» What to do
Lines from the one containing "overflow: hidden;" through the end of the entries below: set them down exactly, both ends included, with nothing added.

(Screenshot and code edit data)
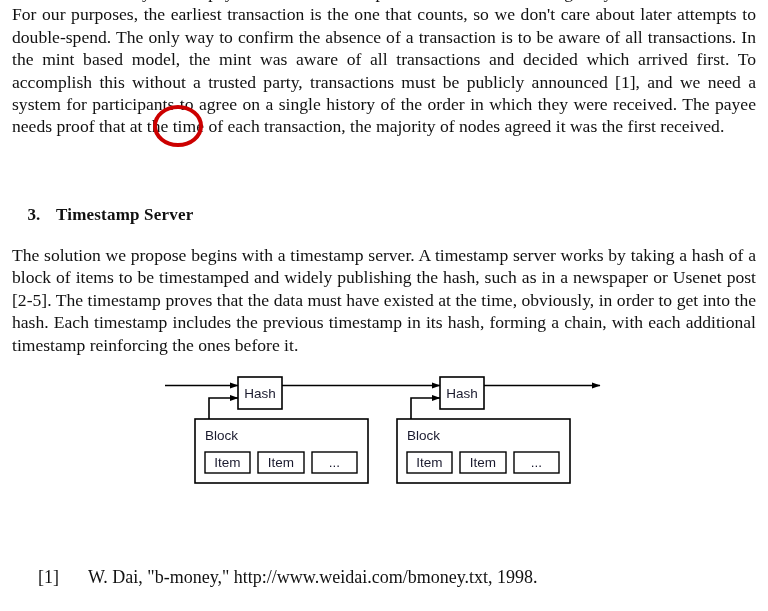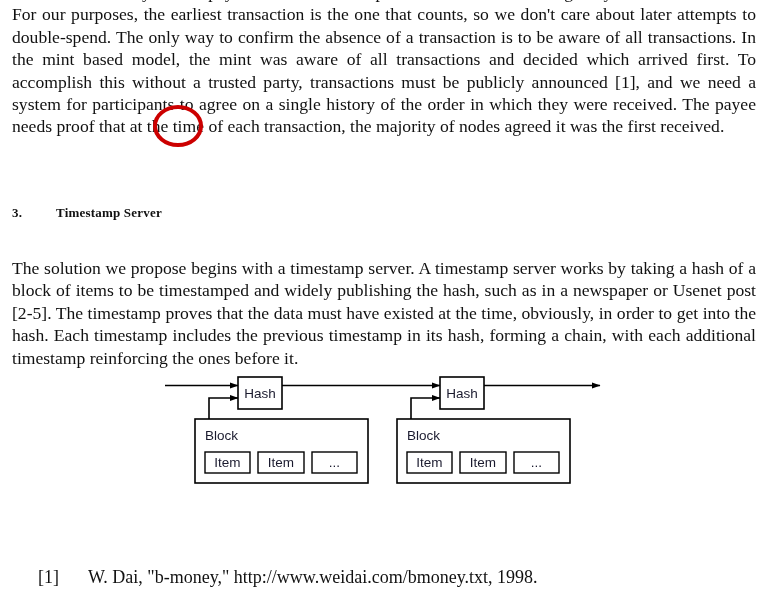--- a/index.html
+++ b/index.html
@@ -41,23 +41,24 @@
   .para .indent-first {
     display: inline-block;
     width: 30px;
   }
 
   
   .section-heading {
     position: absolute;
     left: 12px;
     top: 205px;
-    font-size: 13px;
+    font-size: 17px;
     font-weight: bold;
     letter-spacing: 0.2px;
+    text-align: center;
   }
   .section-heading .sec-num {
     display: inline-block;
     width: 44px;
   }
 
   .references-heading {
     position: absolute;
     left: 12px;
     top: 506px;
@@ -109,21 +110,21 @@
 <div id="page" style="background: rgb(255, 255, 255); color: rgb(17, 17, 17);">
 
   <div class="para clipped-top">
     <span class="indent-first"></span><span>We need a way for the payee to know that the previous owners did not sign any earlier transactions.  For our purposes, the earliest transaction is the one that counts, so we don't care about later attempts to double-spend.  The only way to confirm the absence of a transaction is to be aware of all transactions.  In the mint based model, the mint was aware of all transactions and decided which arrived first.  To accomplish this without a trusted party, transactions must be publicly announced [1], and we need a system for participants to agree on a single history of the order in which they were received.  The payee needs proof that at the time of each transaction, the majority of nodes agreed it was the first received.</span>
   </div>
 
   <div class="section-heading">
     <span class="sec-num">3.</span><span>Timestamp Server</span>
   </div>
 
-  <div class="para" style="top:244px;margin-top:13px;">
+  <div class="para" style="top:244px;">
     <span>The solution we propose begins with a timestamp server.  A timestamp server works by taking a hash of a block of items to be timestamped and widely publishing the hash, such as in a newspaper or Usenet post [2-5].  The timestamp proves that the data must have existed at the time, obviously, in order to get into the hash.  Each timestamp includes the previous timestamp in its hash, forming a chain, with each additional timestamp reinforcing the ones before it.</span>
   </div>
 
   <svg id="diagram" viewBox="0 0 768 611">
     <defs>
       <marker id="arrow" markerWidth="9" markerHeight="9" refX="8.5" refY="3.2" orient="auto" markerUnits="userSpaceOnUse">
         <path d="M0,0 L9,3.2 L0,6.4 z" fill="#000000"></path>
       </marker>
     </defs>
 

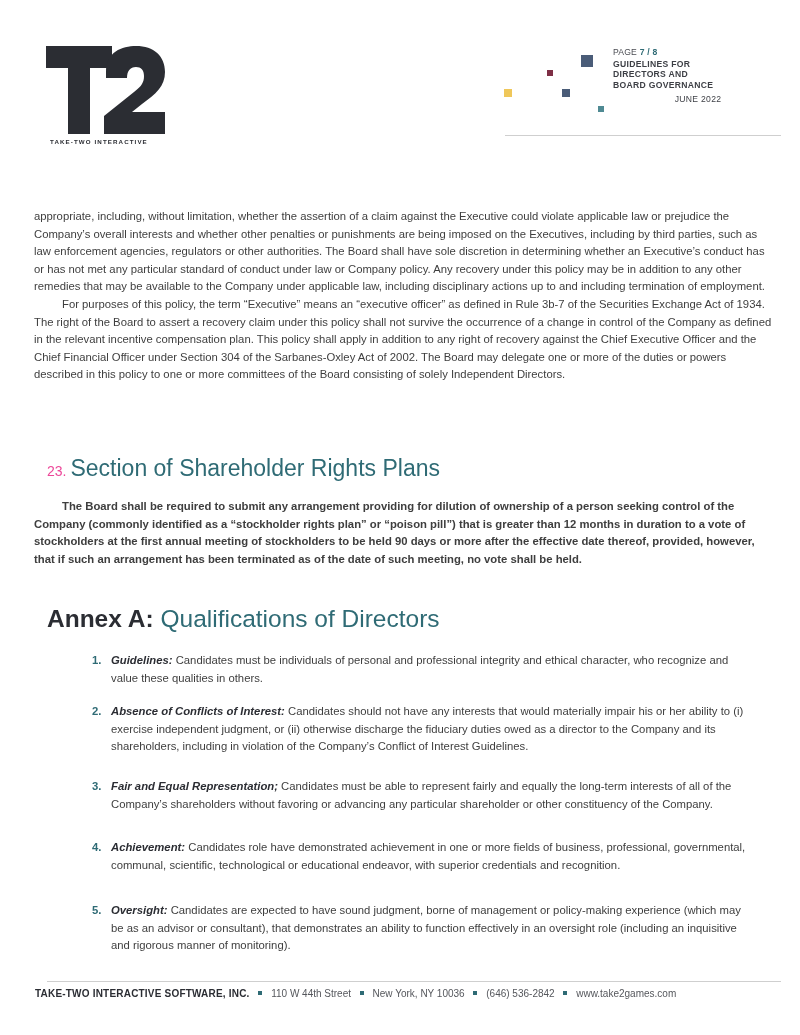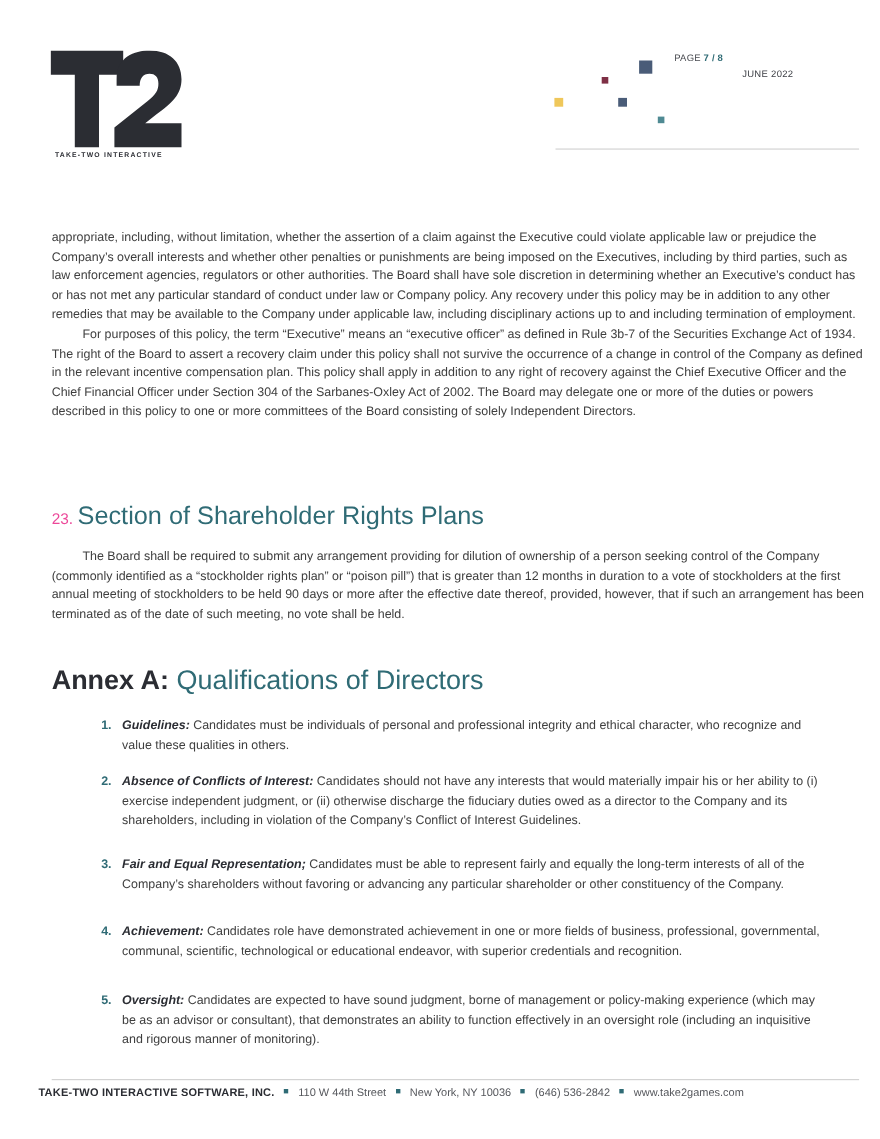--- a/index.html
+++ b/index.html
@@ -18,21 +18,21 @@
 
   
   .hdr { left:613px; top:47px; width:170px; font-size:8.6px; line-height:10.5px; color:#3d3f45; }
   .hdr .page { color:#4a4c52; letter-spacing:0.2px; }
   .hdr .page b { color:#2f6b75;text-align:center; }
   .hdr .title { font-weight:bold; letter-spacing:0.3px; margin-top:1px; }
   .hdr .date { margin-top:4px; letter-spacing:0.3px;text-align:center; }
   .hdr-rule { left:505px; top:135px; width:276px; height:1px; background:#cfcfcf; }
 
   
-  .para { left:47px; width:740px; font-size:11.3px; line-height:17.6px; color:#3e3e3e; }
+  .para { left:34px; width:740px; font-size:11.3px; line-height:17.6px; color:#3e3e3e; }
   .para p { margin:0; }
   .indent { text-indent:28px; }
 
   .h23 { left:47px; top:455px; font-size:23px; color:#2f6b75; white-space:nowrap; }
   .h23 .num { font-size:14px; font-weight:normal; color:#ec4899; margin-right:4px; }
 
   .annex { left:47px; top:605px; font-size:24.5px; white-space:nowrap; color:#2f6b75; }
   .annex .lead { font-weight:bold; color:#2b2d33;margin-top:42px; }
 
   .list { left:92px; width:650px; font-size:11.3px; line-height:17.6px; color:#3e3e3e; }
@@ -64,33 +64,38 @@
 <div class="sq" style="left:547px;top:70px;width:6px;height:6px;background:#7e2f45;"></div>
 <div class="sq" style="left:504px;top:89px;width:8px;height:8px;background:#efc75a;"></div>
 <div class="sq" style="left:562px;top:89px;width:8px;height:8px;background:#4a5c78;"></div>
 <div class="sq" style="left:598px;top:106px;width:6px;height:6px;background:#4f8a93;"></div>
 
 <div class="abs hdr">
   <div class="page">
     <span>PAGE</span>
     <b>7 / 8</b>
   </div>
+  <div class="title">
+    <div>GUIDELINES FOR</div>
+    <div>DIRECTORS AND</div>
+    <div>BOARD GOVERNANCE</div>
+  </div>
   <div class="date">JUNE 2022</div>
 </div>
 <div class="abs hdr-rule"></div>
 
 <div class="abs para" style="top:208px;">
   <p>appropriate, including, without limitation, whether the assertion of a claim against the Executive could violate applicable law or prejudice the Company’s overall interests and whether other penalties or punishments are being imposed on the Executives, including by third parties, such as law enforcement agencies, regulators or other authorities. The Board shall have sole discretion in determining whether an Executive’s conduct has or has not met any particular standard of conduct under law or Company policy. Any recovery under this policy may be in addition to any other remedies that may be available to the Company under applicable law, including disciplinary actions up to and including termination of employment.</p>
   <p class="indent">For purposes of this policy, the term “Executive” means an “executive officer” as defined in Rule 3b-7 of the Securities Exchange Act of 1934. The right of the Board to assert a recovery claim under this policy shall not survive the occurrence of a change in control of the Company as defined in the relevant incentive compensation plan. This policy shall apply in addition to any right of recovery against the Chief Executive Officer and the Chief Financial Officer under Section 304 of the Sarbanes-Oxley Act of 2002. The Board may delegate one or more of the duties or powers described in this policy to one or more committees of the Board consisting of solely Independent Directors.</p>
 </div>
 
 <div class="abs h23">
   <span class="num">23.</span><span>Section of Shareholder Rights Plans</span>
 </div>
-<div class="abs para" style="top:498px;">
+<div class="abs para" style="top:498px;font-weight:bold;">
   <p class="indent">The Board shall be required to submit any arrangement providing for dilution of ownership of a person seeking control of the Company (commonly identified as a “stockholder rights plan” or “poison pill”) that is greater than 12 months in duration to a vote of stockholders at the first annual meeting of stockholders to be held 90 days or more after the effective date thereof, provided, however, that if such an arrangement has been terminated as of the date of such meeting, no vote shall be held.</p>
 </div>
 
 <div class="abs annex">
   <span class="lead">Annex A:</span>
   <span>Qualifications of Directors</span>
 </div>
 
 <div class="abs list" style="top:652px;">
   <div class="item" style="top:0;">

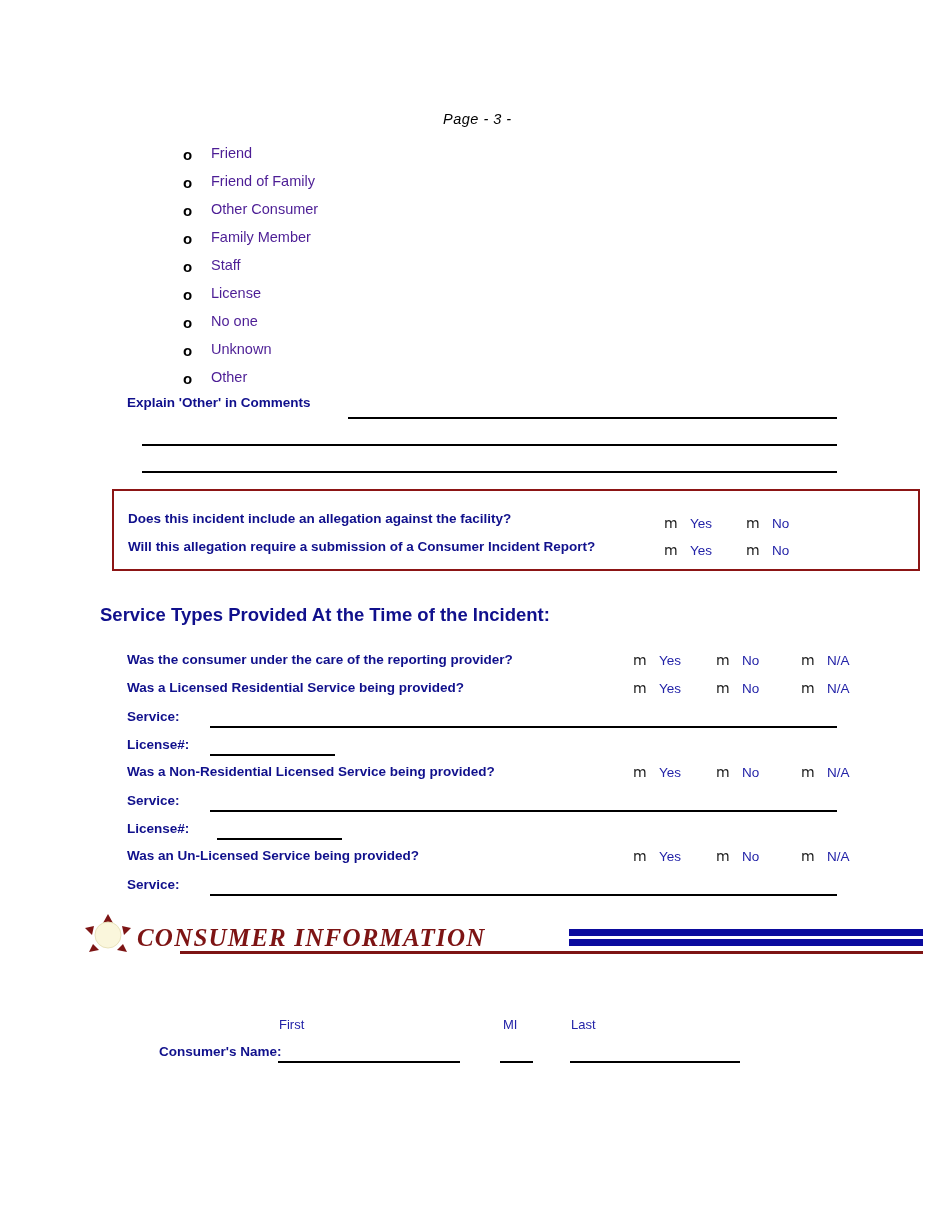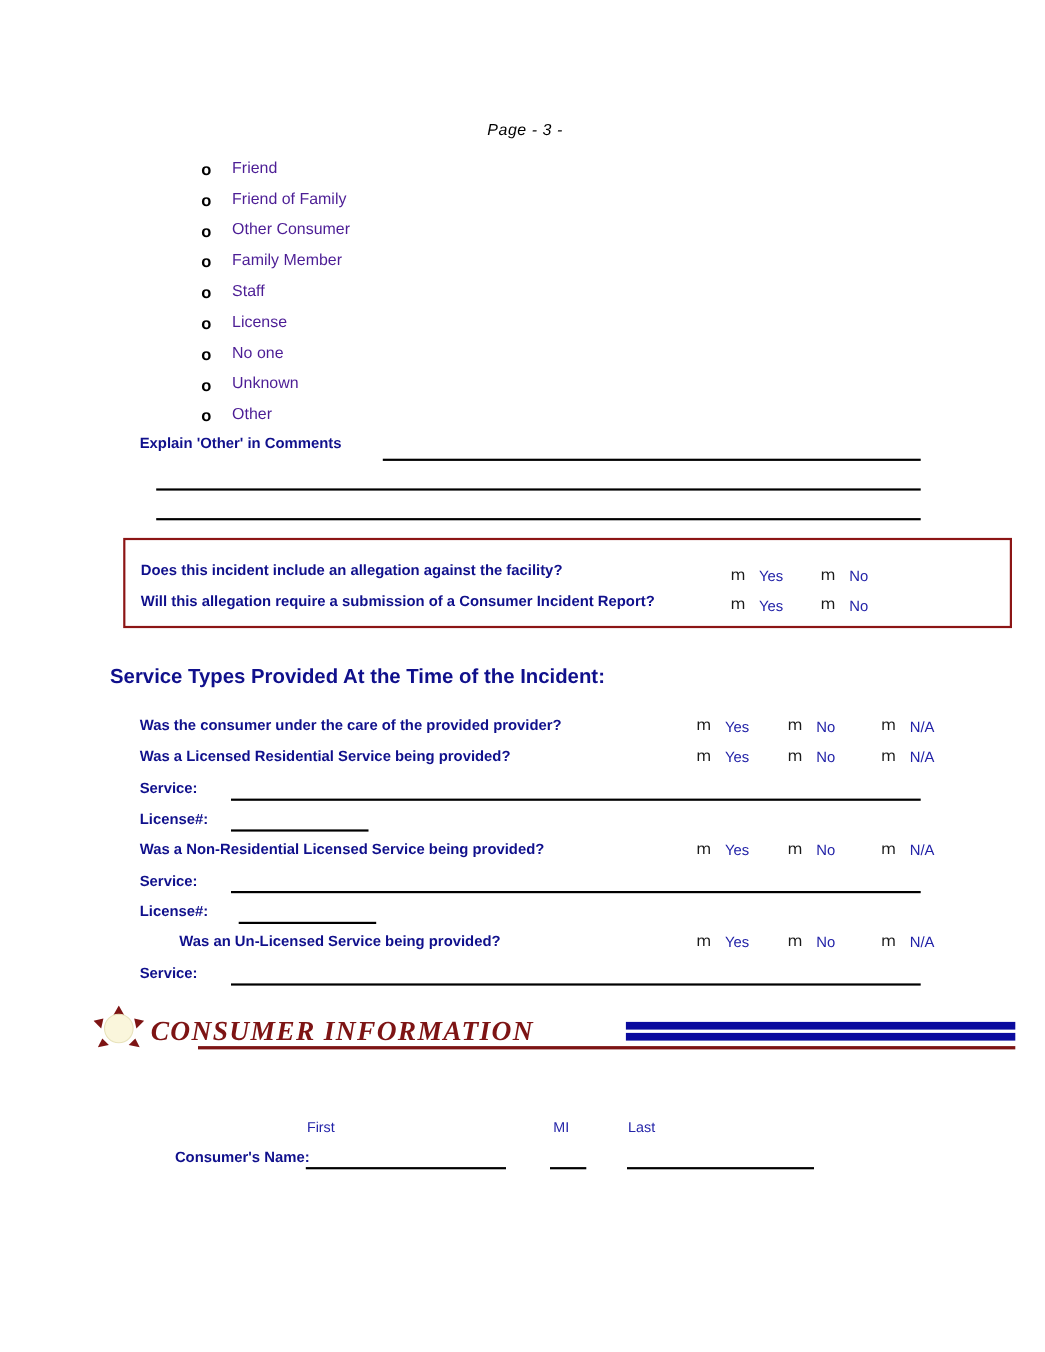--- a/index.html
+++ b/index.html
@@ -214,21 +214,21 @@
 
     <div class="abs blue-bold" style="left:14px; top:49px;">Will this allegation require a submission of a Consumer Incident Report?</div>
     <span class="cbx" style="left:550px; top:52px;">m</span>
     <span class="cbx-label" style="left:576px; top:53px;">Yes</span>
     <span class="cbx" style="left:632px; top:52px;">m</span>
     <span class="cbx-label" style="left:658px; top:53px;">No</span>
   </div>
 
   <div class="abs" id="service-heading">Service Types Provided At the Time of the Incident:</div>
 
-  <div class="abs blue-bold" style="left:127px; top:653px;">Was the consumer under the care of the provided provider?</div>
+  <div class="abs blue-bold" style="left:127px; top:653px;">Was the consumer under the care of the reporting provider?</div>
   <span class="cbx" style="left:633px; top:653px;">m</span>
   <span class="cbx-label" style="left:659px; top:654px;">Yes</span>
   <span class="cbx" style="left:716px; top:653px;">m</span>
   <span class="cbx-label" style="left:742px; top:654px;">No</span>
   <span class="cbx" style="left:801px; top:653px;">m</span>
   <span class="cbx-label" style="left:827px; top:654px;">N/A</span>
 
   <div class="abs blue-bold" style="left:127px; top:681px;">Was a Licensed Residential Service being provided?</div>
   <span class="cbx" style="left:633px; top:681px;">m</span>
   <span class="cbx-label" style="left:659px; top:682px;">Yes</span>
@@ -250,21 +250,21 @@
   <span class="cbx-label" style="left:742px; top:766px;">No</span>
   <span class="cbx" style="left:801px; top:765px;">m</span>
   <span class="cbx-label" style="left:827px; top:766px;">N/A</span>
 
   <div class="abs blue-bold" style="left:127px; top:794px;">Service:</div>
   <div class="abs rule" style="left:210px; top:810px; width:627px;"></div>
 
   <div class="abs blue-bold" style="left:127px; top:822px;">License#:</div>
   <div class="abs rule" style="left:217px; top:838px; width:125px;"></div>
 
-  <div class="abs blue-bold" style="left:127px; top:849px;margin-left:36px;">Was an Un-Licensed Service being provided?</div>
+  <div class="abs blue-bold" style="left:127px; top:849px;">Was an Un-Licensed Service being provided?</div>
   <span class="cbx" style="left:633px; top:849px;">m</span>
   <span class="cbx-label" style="left:659px; top:850px;">Yes</span>
   <span class="cbx" style="left:716px; top:849px;">m</span>
   <span class="cbx-label" style="left:742px; top:850px;">No</span>
   <span class="cbx" style="left:801px; top:849px;">m</span>
   <span class="cbx-label" style="left:827px; top:850px;">N/A</span>
 
   <div class="abs blue-bold" style="left:127px; top:878px;">Service:</div>
   <div class="abs rule" style="left:210px; top:894px; width:627px;"></div>
 

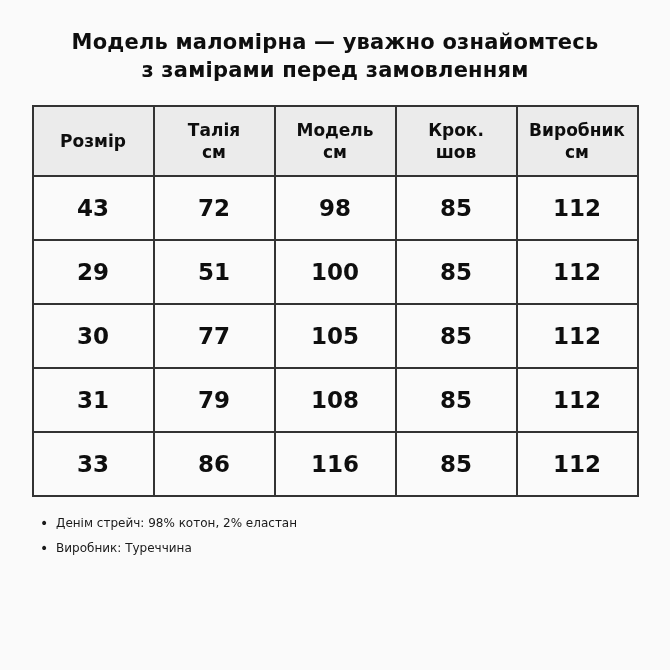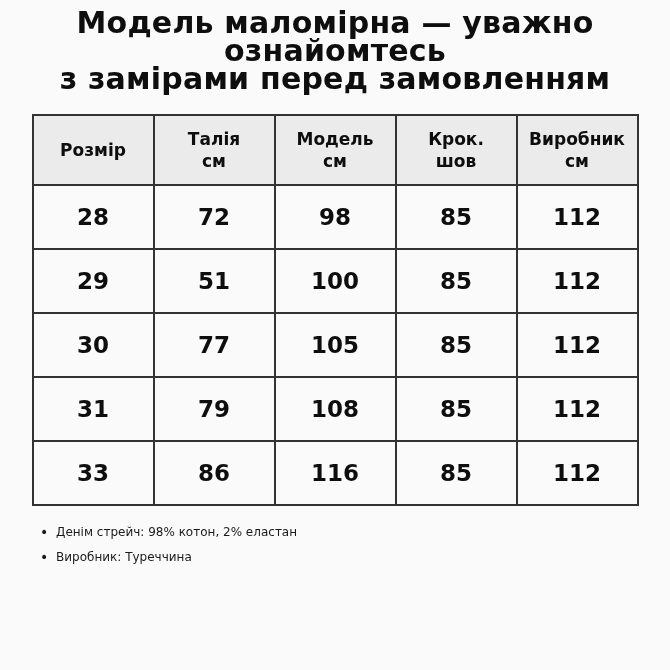--- a/index.html
+++ b/index.html
@@ -10,23 +10,23 @@
     font-family: "DejaVu Sans", "Liberation Sans", sans-serif;
     color: #0e0e0e;
     overflow: hidden;
   }
   .page {
     width: 670px;
     height: 670px;
     position: relative;
   }
   .title {
-    padding-top: 9px;
+    padding-top: 28px;
     text-align: center;
-    font-size: 30px;
+    font-size: 21px;
     font-weight: bold;
     line-height: 28px;
     letter-spacing: 0.2px;
   }
   .title-line { display: block; }
   table.size-table {
     border-collapse: collapse;
     width: 607px;
     margin: 21px auto 0 auto;
     table-layout: fixed;
@@ -103,21 +103,21 @@
           <span>шов</span>
         </th>
         <th>
           <span>Виробник</span>
           <span>см</span>
         </th>
       </tr>
     </thead>
     <tbody>
       <tr>
-        <td>28</td>
+        <td>43</td>
         <td>72</td>
         <td>98</td>
         <td>85</td>
         <td>112</td>
       </tr>
       <tr>
         <td>29</td>
         <td>51</td>
         <td>100</td>
         <td>85</td>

» Answer space
     overflow: hidden;
   }
   .page {
     width: 670px;
     height: 670px;
     position: relative;
   }
   .title {
-    padding-top: 9px;
+    padding-top: 28px;
     text-align: center;
-    font-size: 30px;
+    font-size: 21px;
     font-weight: bold;
     line-height: 28px;
     letter-spacing: 0.2px;
   }
   .title-line { display: block; }
   table.size-table {
     border-collapse: collapse;
     width: 607px;
     margin: 21px auto 0 auto;
     table-layout: fixed;
@@ -103,21 +103,21 @@
           <span>шов</span>
         </th>
         <th>
           <span>Виробник</span>
           <span>см</span>
         </th>
       </tr>
     </thead>
     <tbody>
       <tr>
-        <td>28</td>
+        <td>43</td>
         <td>72</td>
         <td>98</td>
         <td>85</td>
         <td>112</td>
       </tr>
       <tr>
         <td>29</td>
         <td>51</td>
         <td>100</td>
         <td>85</td>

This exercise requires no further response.